The maximum subsidy rate of 65% will apply for Period 17 (the periods will remain the same as for the CEWS), with subsequent decreases to 60% for Period 18, 40% for Period 19, and 20% for Period 20.

Canada Recovery Hiring Program

The budget introduces a new COVID-19 support initiative called the Canada Recovery Hiring Program (CRHP) that, in general, applies to employers qualifying for the CEWS. However, with respect to for-profit entities, the new program will apply only to Canadian-controlled private corporations (CCPCs). 

This support will only be available in respect of active employees between June 6 and November 20, 2021. Eligible employers would claim the higher of the CEWS or the proposed new subsidy, but not both.

Eligible employers may claim a subsidy of up to 50% of the incremental remuneration paid to eligible employees, declining to 20% over a six-month period. Specifically, the CRHP rates will be:

  • 50% for Periods 17 to 19 (same as for the CEWS and CERS);
  • 40% for Period 20 (same as for the CEWS and CERS);
  • 30% for Period 21 (September 26 to October 23, 2021); and
  • 20% for Period 22 (October 24 to November 20, 2021).

Incremental remuneration for a qualifying period will be the difference between an employer’s total eligible remuneration paid to eligible employees for the qualifying period and its total eligible remuneration paid to eligible employees for a baseline period. For both the qualifying and baseline periods, eligible remuneration for each eligible employee will be subject to a maximum of $1,129 per week.

Where an eligible employer’s decline in revenues exceeds the revenue-decline threshold for a qualifying period, the subsidy for that period will be its incremental remuneration multiplied by the applicable hiring subsidy rate.

Corporate Income Tax Measures

Rate Reduction for Zero-Emission Technology

The budget proposes a temporary measure reducing the corporate income tax rates for income resulting from specified zero-emission technology manufacturing or processing activities, as follows:

  • 7.5%, for income otherwise taxed at the 15% general corporate tax rate; and
  • 4.5%, for income otherwise taxed at the 9% small business tax rate.

Eligible activities exclude all activities that do not qualify as manufacturing or processing for the purposes of capital cost allowance (CCA) and qualification requires at least 10% of gross revenue from all active business carried on in Canada to be derived from eligible activities.

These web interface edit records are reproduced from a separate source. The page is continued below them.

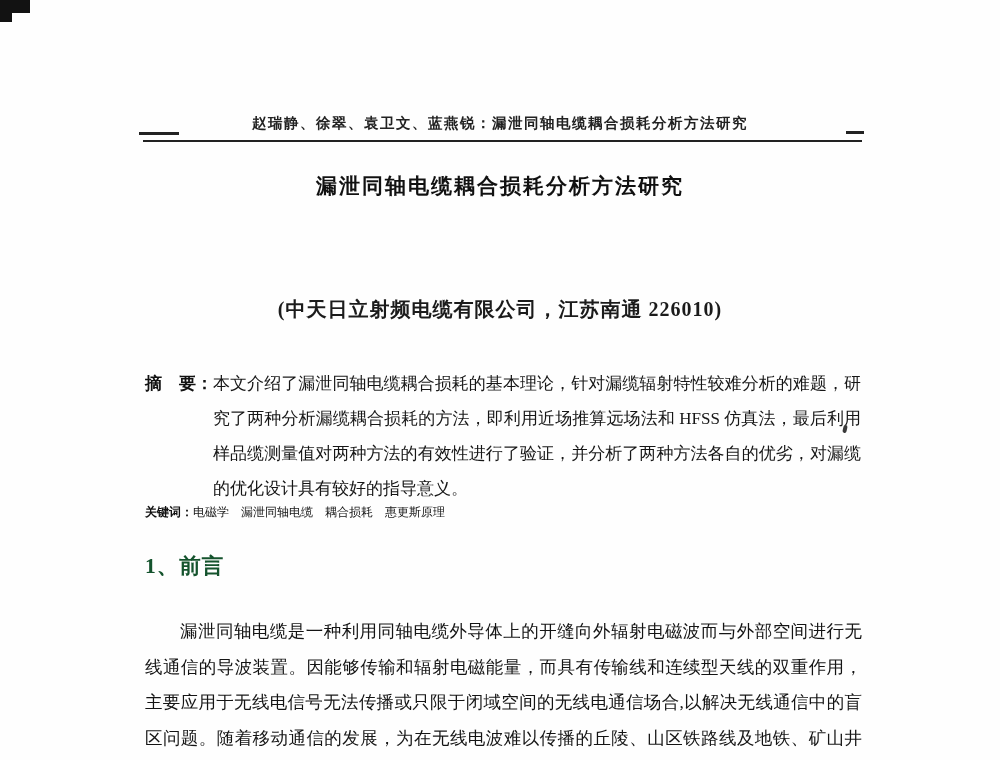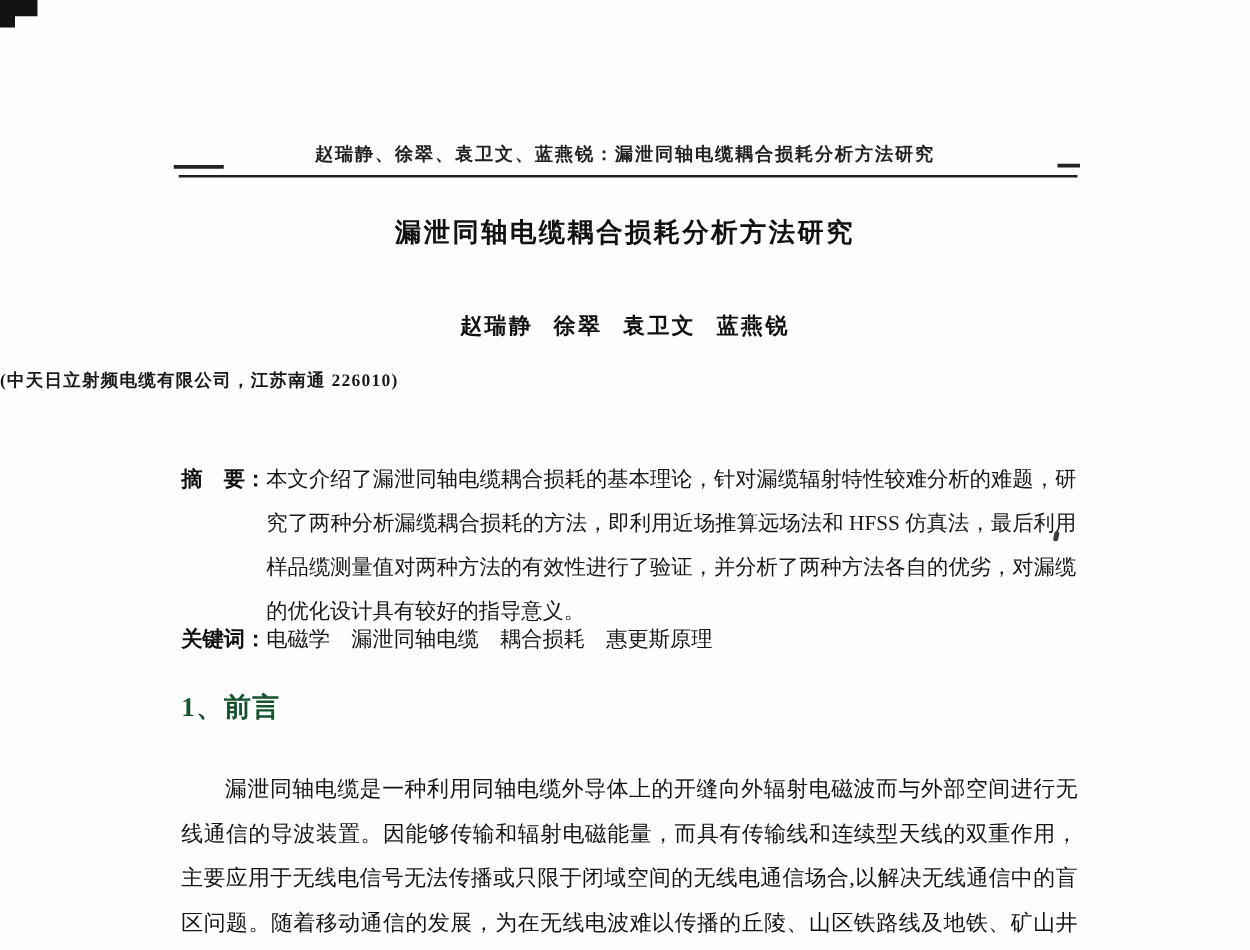--- a/index.html
+++ b/index.html
@@ -73,22 +73,22 @@
     text-align: center;
     font-size: 17.5px;
     font-weight: bold;
     letter-spacing: 2px;
     word-spacing: 10px;
     color: #111;
   }
   .paper-affiliation {
     position: absolute;
     top: 296px; left: 0; right: 0;
-    text-align: left;
-    font-size: 14px;
+    text-align: center;
+    font-size: 20px;
     font-weight: 600;
     letter-spacing: 1px;
     color: #1b1b1b;
   }
   
   .abstract-block {
     position: absolute;
     top: 352px; left: 145px;
     width: 716px;
     display: flex;
@@ -109,21 +109,21 @@
     line-height: 35px;
     text-align: justify;
     color: #161616;
     font-family: Liberation Serif, serif;
   }
   
   .keywords-line {
     position: absolute;
     top: 495px; left: 145px;
     width: 716px;
-    font-size: 17px;
+    font-size: 12px;
     line-height: 34px;
     color: #161616;
   }
   .keywords-label {
     font-weight: bold;
     color: #111;
   }
   
   .section-heading {
     position: absolute;
@@ -162,21 +162,20 @@
   <div class="artifact-corner2"></div>
 
   <div class="running-head">赵瑞静、徐翠、袁卫文、蓝燕锐：漏泄同轴电缆耦合损耗分析方法研究</div>
 
   <div class="header-tick-left"></div>
   <div class="header-tick-right"></div>
   <div class="header-rule"></div>
 
   <h1 class="paper-title">漏泄同轴电缆耦合损耗分析方法研究</h1>
 
-  <div class="paper-authors">赵瑞静 徐翠 袁卫文 蓝燕锐</div>
 
   <div class="paper-affiliation">(中天日立射频电缆有限公司，江苏南通 226010)</div>
 
   <div class="abstract-block">
     <span class="abstract-label">摘　要：</span>
     <span class="abstract-text">本文介绍了漏泄同轴电缆耦合损耗的基本理论，针对漏缆辐射特性较难分析的难题，研究了两种分析漏缆耦合损耗的方法，即利用近场推算远场法和 HFSS 仿真法，最后利用样品缆测量值对两种方法的有效性进行了验证，并分析了两种方法各自的优劣，对漏缆的优化设计具有较好的指导意义。</span>
   </div>
 
   <div class="artifact-speck"></div>
 

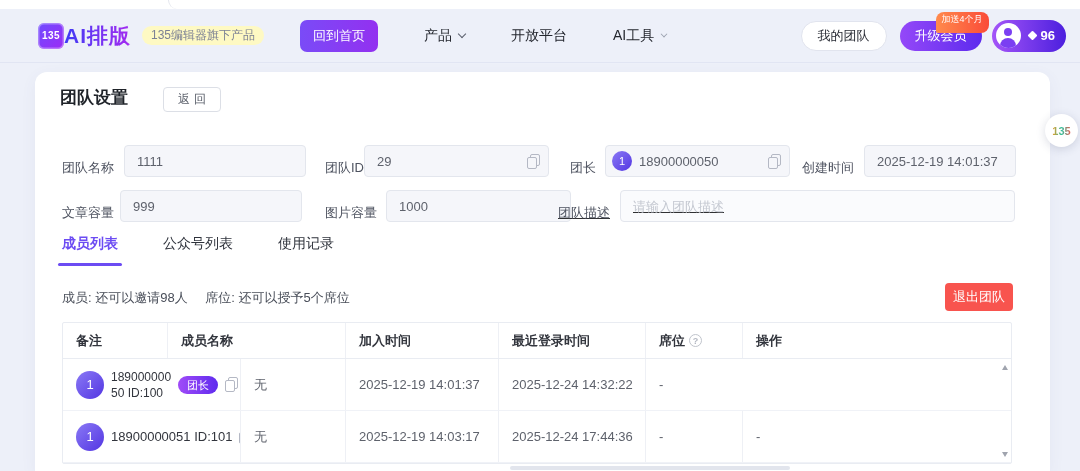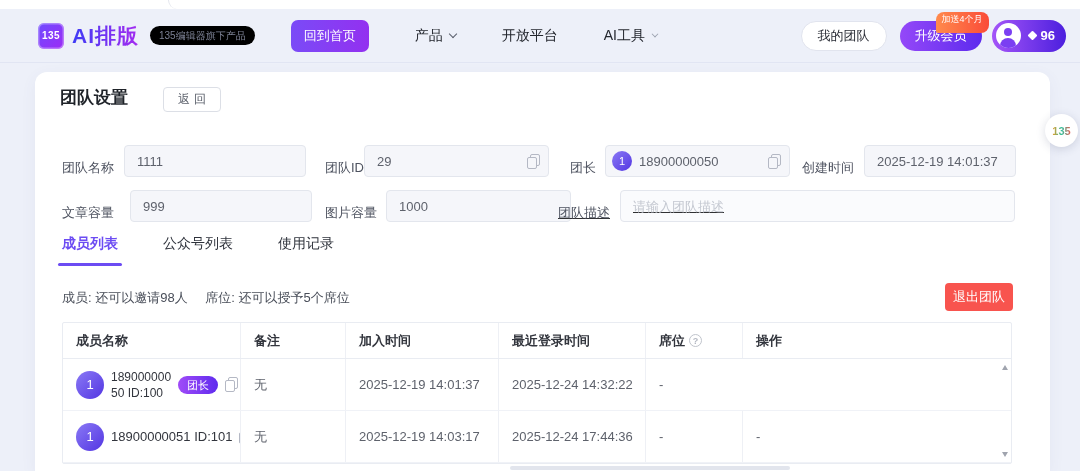--- a/index.html
+++ b/index.html
@@ -6,22 +6,22 @@
   html,body { width:1080px; height:471px; overflow:hidden; }
   body { font-family:"Liberation Sans", sans-serif; background:#EDF0F9; position:relative; color:#303133; }
 
   
   .top-strip { position:absolute; top:0; left:0; right:0; height:9px; background:#fff; z-index:5; }
   .tab-edge { position:absolute; top:0; left:168px; width:16px; height:9px; border-left:1px solid #E4E6EE; border-bottom-left-radius:9px; }
 
   
   .header { position:absolute; top:9px; left:0; right:0; height:54px; display:flex; align-items:center; padding:0 14px 0 38px; background:#EDF0F9; border-bottom:1px solid rgba(215,220,238,.55); z-index:4; }
   .logo-icon { width:26px; height:26px; border-radius:6px; background:linear-gradient(135deg,#6E4BFF,#9D2BF5); color:#fff; font-size:10px; font-weight:bold; display:flex; align-items:center; justify-content:center; letter-spacing:.5px; box-shadow:inset 0 0 0 1.5px rgba(255,255,255,.35); }
-  .brand { margin-left:8px; font-size:21px; font-weight:bold; background:linear-gradient(90deg,#3D3BF5,#A52BF0); -webkit-background-clip:text; background-clip:text; color:transparent; letter-spacing:1px; }
-  .product-badge { margin-left:11px; height:19px; line-height:19px; padding:0 9px; border-radius:10px; background:#000000; color:#7C8194; font-size:10px; white-space:nowrap; }
+  .brand { font-size:21px; font-weight:bold; background:linear-gradient(90deg,#3D3BF5,#A52BF0); -webkit-background-clip:text; background-clip:text; color:transparent; letter-spacing:1px; }
+  .product-badge { margin-left:11px; height:19px; line-height:19px; padding:0 9px; border-radius:10px; background:#fef9c3; color:#7C8194; font-size:12px; white-space:nowrap; }
   .home-btn { margin-left:36px; height:32px; padding:0 13px; border:none; border-radius:7px; background:linear-gradient(90deg,#7A4BF7,#9330F0); color:#fff; font-size:13px; cursor:pointer; font-family:inherit; }
   .nav-item { margin-left:46px; font-size:14px; color:#23262E; display:flex; align-items:center; cursor:pointer; white-space:nowrap; }
   .caret { display:inline-block; width:6px; height:6px; border-right:1.4px solid #5A5F6C; border-bottom:1.4px solid #5A5F6C; transform:rotate(45deg); margin-left:7px; margin-top:-3px; }
   .caret.small { transform:rotate(45deg) scale(.8); border-color:#9AA0AE; }
   .hdr-right { margin-left:auto; display:flex; align-items:center; }
   .my-team-btn { height:30px; padding:0 16px; background:#fff; border:1px solid #E1E4EE; border-radius:16px; font-size:13px; color:#2A2D36; cursor:pointer; font-family:inherit; }
   .upgrade-wrap { position:relative; margin-left:13px; }
   .upgrade-btn { height:30px; padding:0 15px; border:none; border-radius:16px; background:linear-gradient(90deg,#9448F8,#5D2BEE); color:#fff; font-size:13px; cursor:pointer; font-family:inherit; }
   .promo-badge { position:absolute; top:-9px; right:-7px; height:21px; line-height:15px; padding:0 6px; border-radius:8px 8px 8px 2px; background:linear-gradient(90deg,#FF8A4D,#FA4B38); color:#fff; font-size:9px; white-space:nowrap; }
   .user-pill { margin-left:10px; height:32px; border-radius:16px; background:linear-gradient(90deg,#A455F8,#4C1FDE); display:flex; align-items:center; padding:0 11px 0 4px; cursor:pointer; }
@@ -155,21 +155,21 @@
     </div>
   </div>
   <div class="field" style="left:767px; top:73px;">
     <label style="margin-right:10px;">创建时间</label>
     <div class="input-wrap">
       <input class="fi no-copy" style="width: 152px;" readonly="" value="2025-12-19 14:01:37">
     </div>
   </div>
 
   <div class="field" style="left:27px; top:118px;">
-    <label style="margin-right:16px;">文章容量</label>
+    <label style="margin-right:6px;">文章容量</label>
     <div class="input-wrap">
       <input class="fi no-copy" style="width: 182px;" readonly="" value="999">
     </div>
   </div>
   <div class="field" style="left:290px; top:118px;">
     <label style="margin-right:9px;">图片容量</label>
     <div class="input-wrap">
       <input class="fi no-copy" style="width: 185px;" readonly="" value="1000">
     </div>
   </div>
@@ -187,22 +187,22 @@
   </div>
 
   <div class="quota-line">
     <span>成员: 还可以邀请98人</span>
     <span>席位: 还可以授予5个席位</span>
   </div>
   <button class="quit-btn">退出团队</button>
 
   <div class="table">
     <div class="t-row t-head">
+      <div class="cell c2">备注</div>
       <div class="cell c1">成员名称</div>
-      <div class="cell c2">备注</div>
       <div class="cell c3">加入时间</div>
       <div class="cell c4">最近登录时间</div>
       <div class="cell c5">
         <span>席位</span>
         <span class="info-icon"></span>
       </div>
       <div class="cell c6">操作</div>
     </div>
     <div class="t-body">
       <div class="t-row">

A taxpayer’s eligible income will generally be equal to its adjusted business income multiplied by the proportion of its total labour and capital costs used in eligible activities. The definition of “adjusted business income” and the method used to determine labour and capital costs would be substantially based on those used for calculating manufacturing and processing profits.

The federal government is seeking consultation on this program and the reduced tax rates would apply to taxation years that begin after 2021, with a gradual phase-out commencing in taxation years that begin in 2029. The new program would be fully phased out for taxation years beginning after 2031.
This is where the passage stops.